• _Exercise aim_: In the data that follows, find the line with "Владимир | Поселягин"; transcribe it, every later line up to the one with "Черепнев, Дмитрий Зурков", and that line as well, exactly and with no others.

Edit difference data
Start of Block

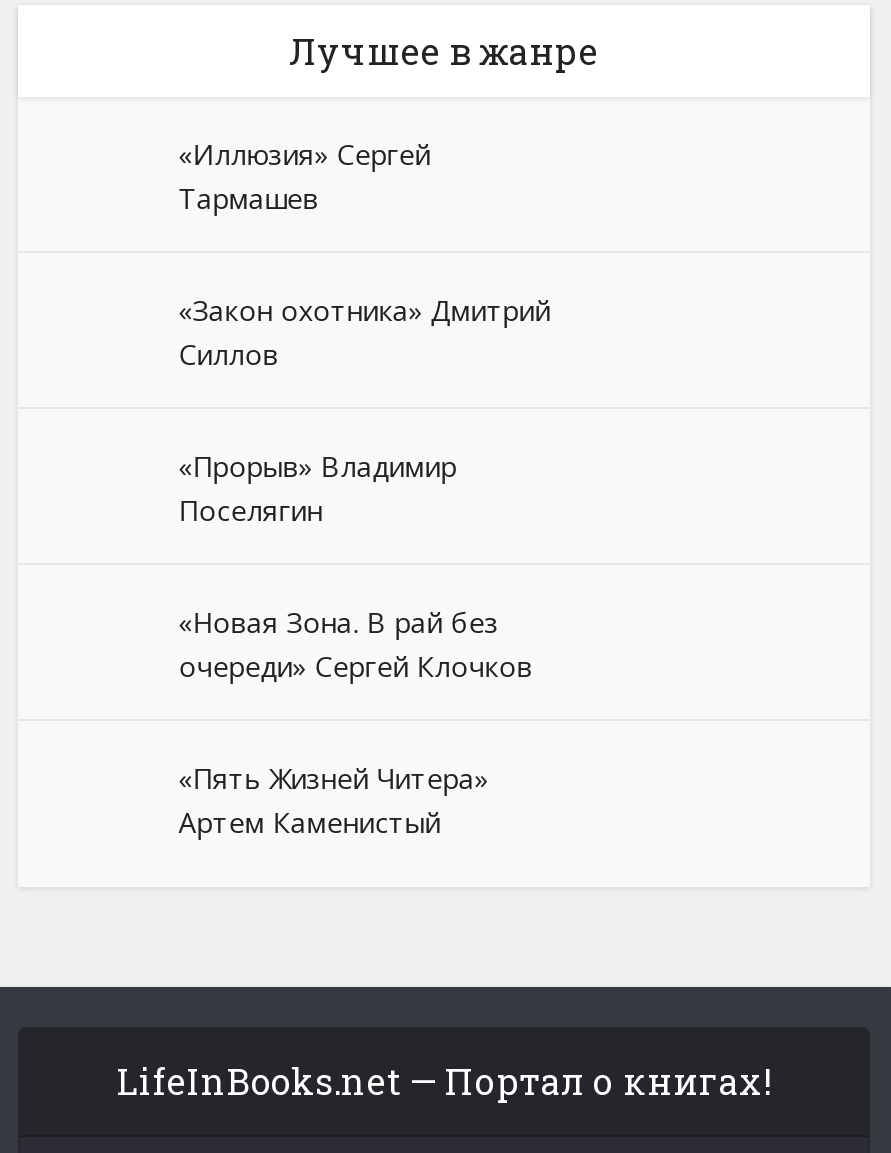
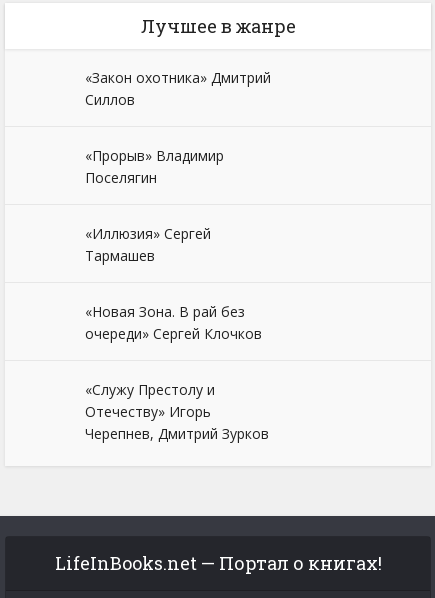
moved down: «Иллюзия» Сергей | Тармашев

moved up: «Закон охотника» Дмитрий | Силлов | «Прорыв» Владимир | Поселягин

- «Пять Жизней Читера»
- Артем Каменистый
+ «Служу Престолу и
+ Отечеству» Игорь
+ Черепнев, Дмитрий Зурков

End of Block
Start of Block

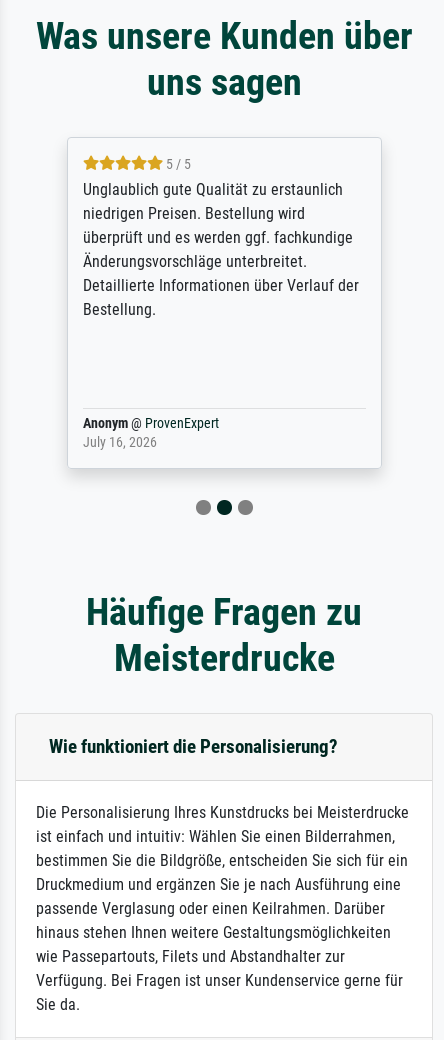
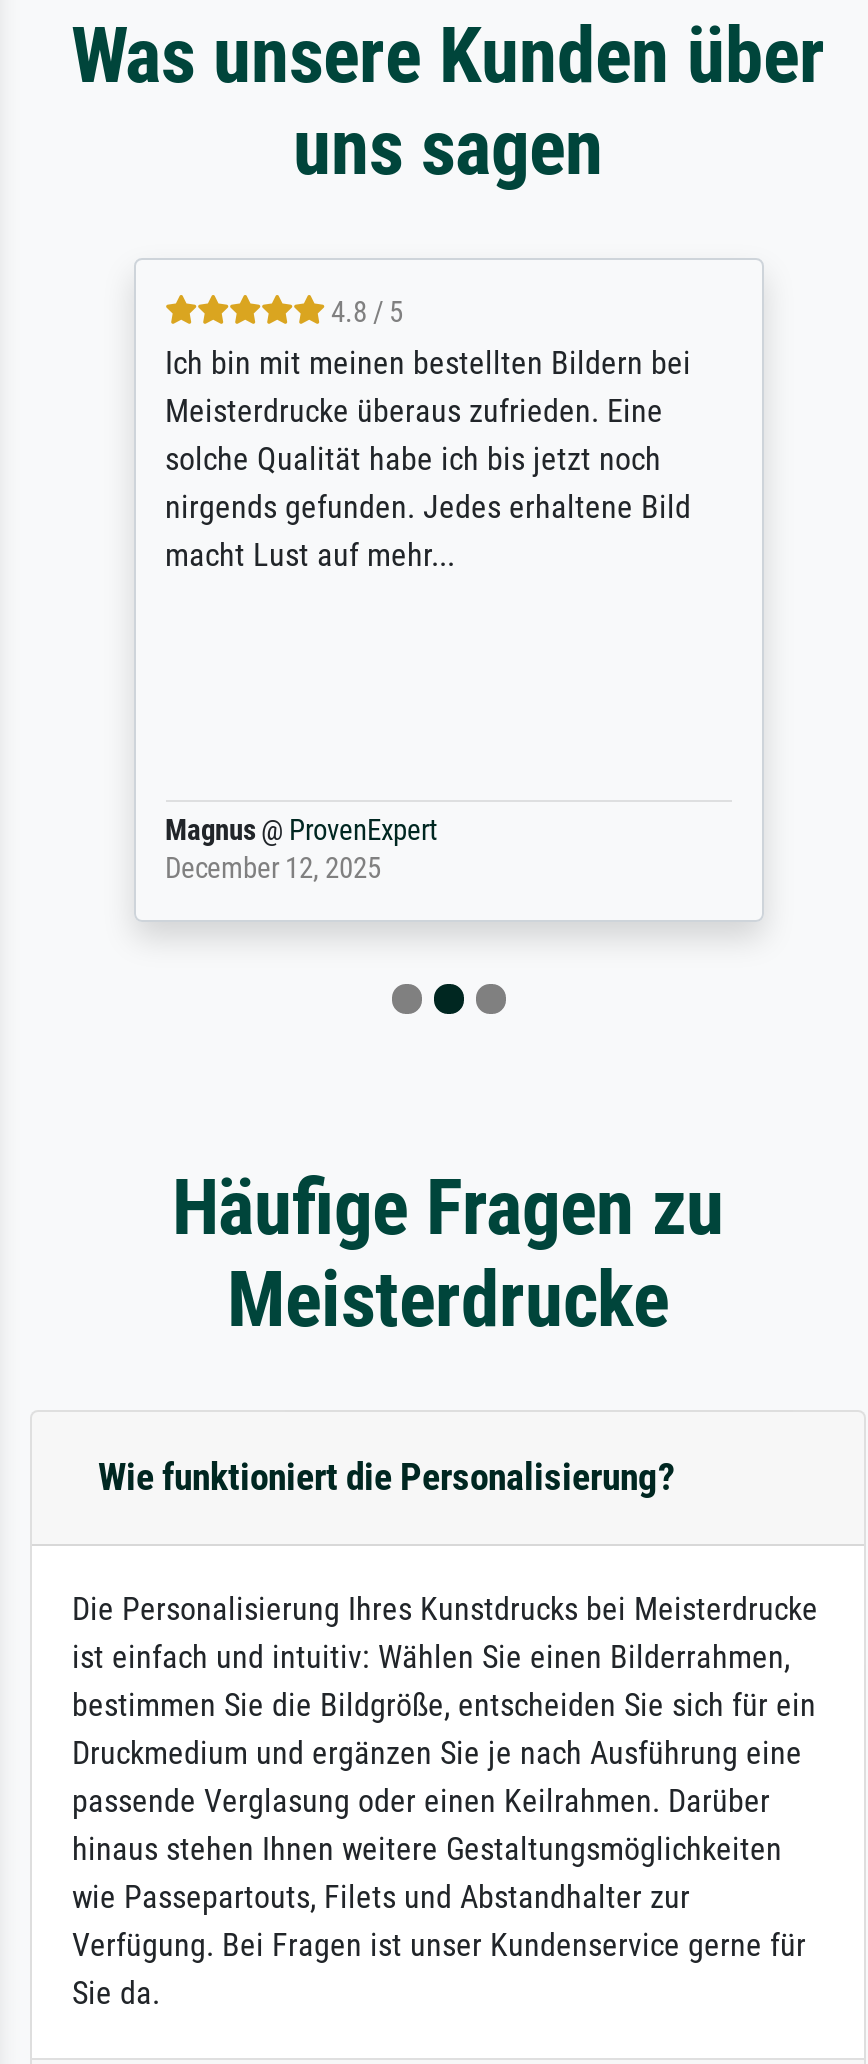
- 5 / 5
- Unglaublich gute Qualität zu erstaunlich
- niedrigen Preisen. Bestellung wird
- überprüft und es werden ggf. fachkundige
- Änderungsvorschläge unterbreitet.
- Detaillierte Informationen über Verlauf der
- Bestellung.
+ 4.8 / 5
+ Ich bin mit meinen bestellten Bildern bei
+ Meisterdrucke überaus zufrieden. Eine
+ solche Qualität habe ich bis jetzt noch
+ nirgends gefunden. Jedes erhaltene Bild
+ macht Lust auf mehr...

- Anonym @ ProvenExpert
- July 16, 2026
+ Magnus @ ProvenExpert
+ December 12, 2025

End of Block

• _Expected answer_:
moved up: «Закон охотника» Дмитрий | Силлов | «Прорыв» Владимир | Поселягин

- «Пять Жизней Читера»
- Артем Каменистый
+ «Служу Престолу и
+ Отечеству» Игорь
+ Черепнев, Дмитрий Зурков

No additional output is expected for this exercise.